### Exercise requirements
Restate word for word the lines of the records below, starting at the line that contains "3px solid #84cc16;" and ending at the line that contains "font-weight: bold;", with both of those lines included and nothing else.

▬▬▬▬▬▬

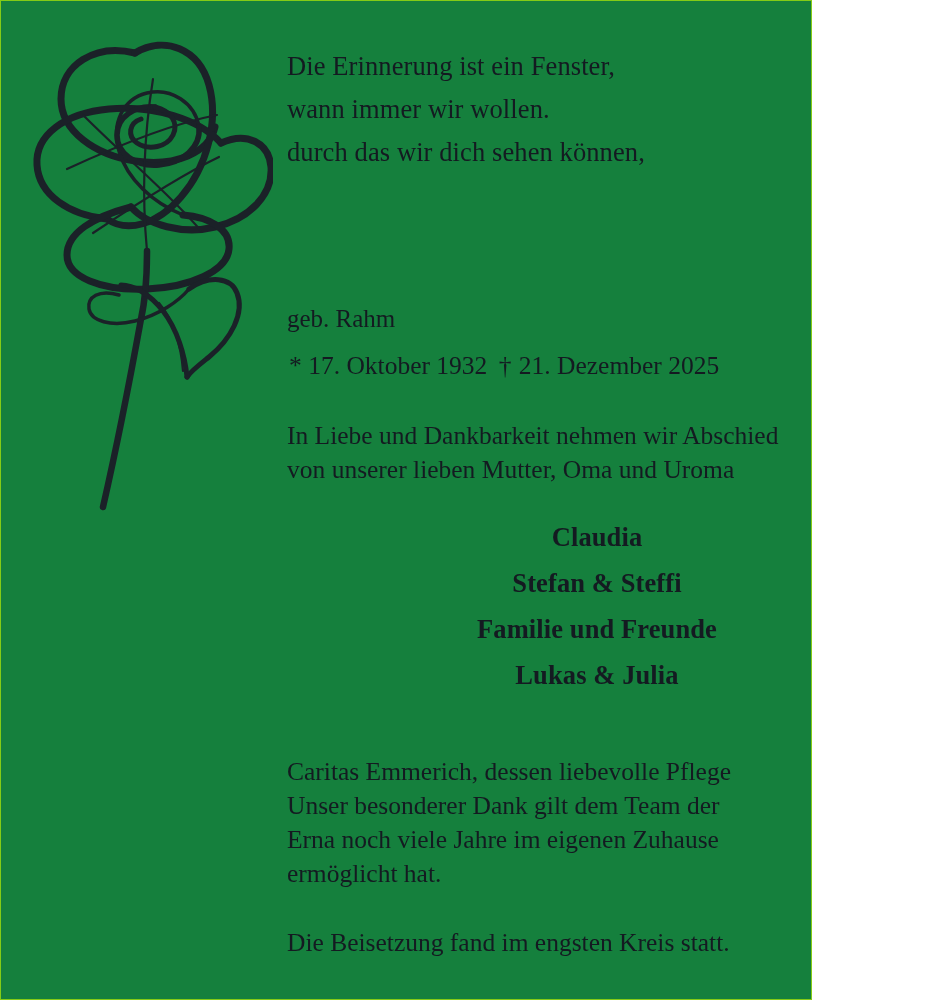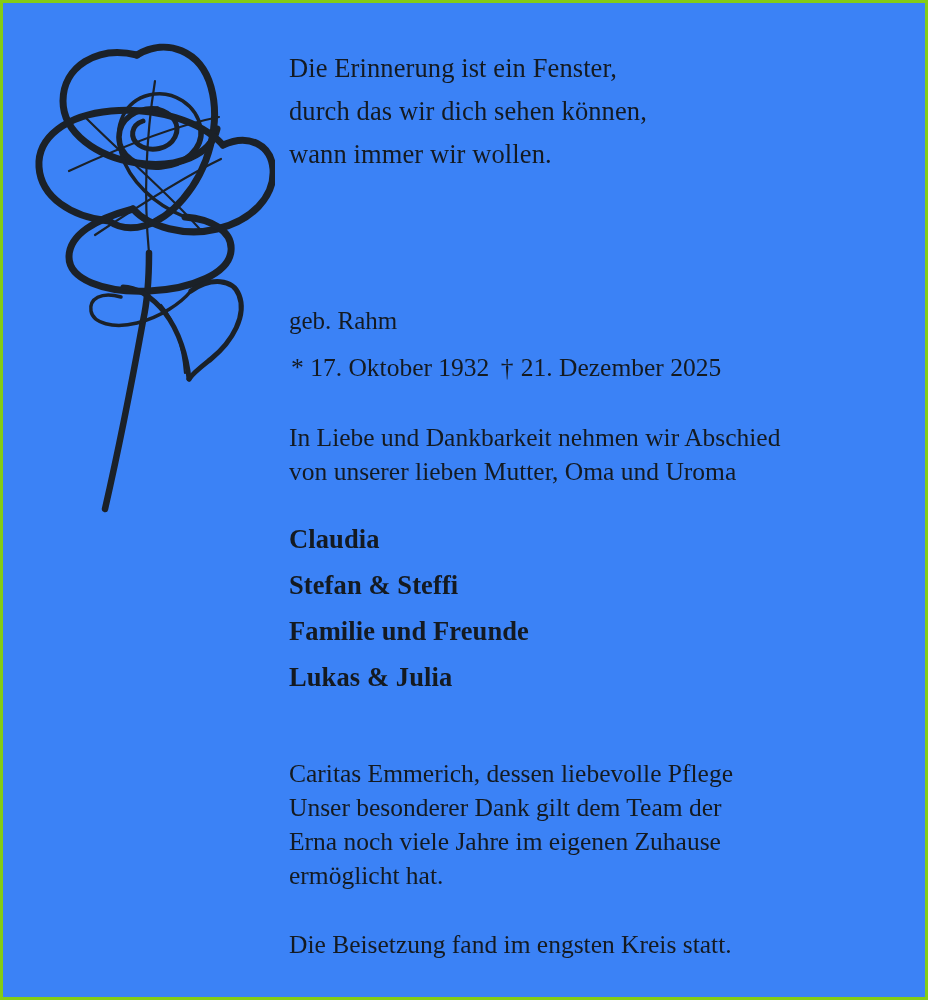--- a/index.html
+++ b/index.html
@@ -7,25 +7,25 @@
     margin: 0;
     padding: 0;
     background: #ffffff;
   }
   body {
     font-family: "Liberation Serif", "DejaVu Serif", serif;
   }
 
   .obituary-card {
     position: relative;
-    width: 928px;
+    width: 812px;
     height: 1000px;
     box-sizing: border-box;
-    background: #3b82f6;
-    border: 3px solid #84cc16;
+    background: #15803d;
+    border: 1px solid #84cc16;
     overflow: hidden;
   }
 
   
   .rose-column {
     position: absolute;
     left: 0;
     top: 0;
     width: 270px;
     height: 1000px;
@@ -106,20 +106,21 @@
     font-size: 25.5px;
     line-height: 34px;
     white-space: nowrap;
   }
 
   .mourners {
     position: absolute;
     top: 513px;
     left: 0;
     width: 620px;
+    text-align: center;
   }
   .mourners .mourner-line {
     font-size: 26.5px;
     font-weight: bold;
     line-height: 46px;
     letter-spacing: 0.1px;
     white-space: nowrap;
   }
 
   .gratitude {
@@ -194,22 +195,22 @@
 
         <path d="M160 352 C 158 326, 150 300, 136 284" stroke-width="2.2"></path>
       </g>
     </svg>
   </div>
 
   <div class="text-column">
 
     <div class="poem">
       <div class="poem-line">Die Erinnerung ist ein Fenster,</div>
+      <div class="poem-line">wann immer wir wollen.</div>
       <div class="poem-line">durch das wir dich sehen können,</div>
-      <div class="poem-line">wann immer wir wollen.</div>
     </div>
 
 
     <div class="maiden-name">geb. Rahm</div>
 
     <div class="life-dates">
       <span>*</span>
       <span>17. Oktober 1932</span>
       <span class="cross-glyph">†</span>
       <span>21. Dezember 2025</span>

▬▬▬▬▬▬

### Answer box
-    border: 3px solid #84cc16;
+    background: #15803d;
+    border: 1px solid #84cc16;
     overflow: hidden;
   }
 
   
   .rose-column {
     position: absolute;
     left: 0;
     top: 0;
     width: 270px;
     height: 1000px;
@@ -106,20 +106,21 @@
     font-size: 25.5px;
     line-height: 34px;
     white-space: nowrap;
   }
 
   .mourners {
     position: absolute;
     top: 513px;
     left: 0;
     width: 620px;
+    text-align: center;
   }
   .mourners .mourner-line {
     font-size: 26.5px;
     font-weight: bold;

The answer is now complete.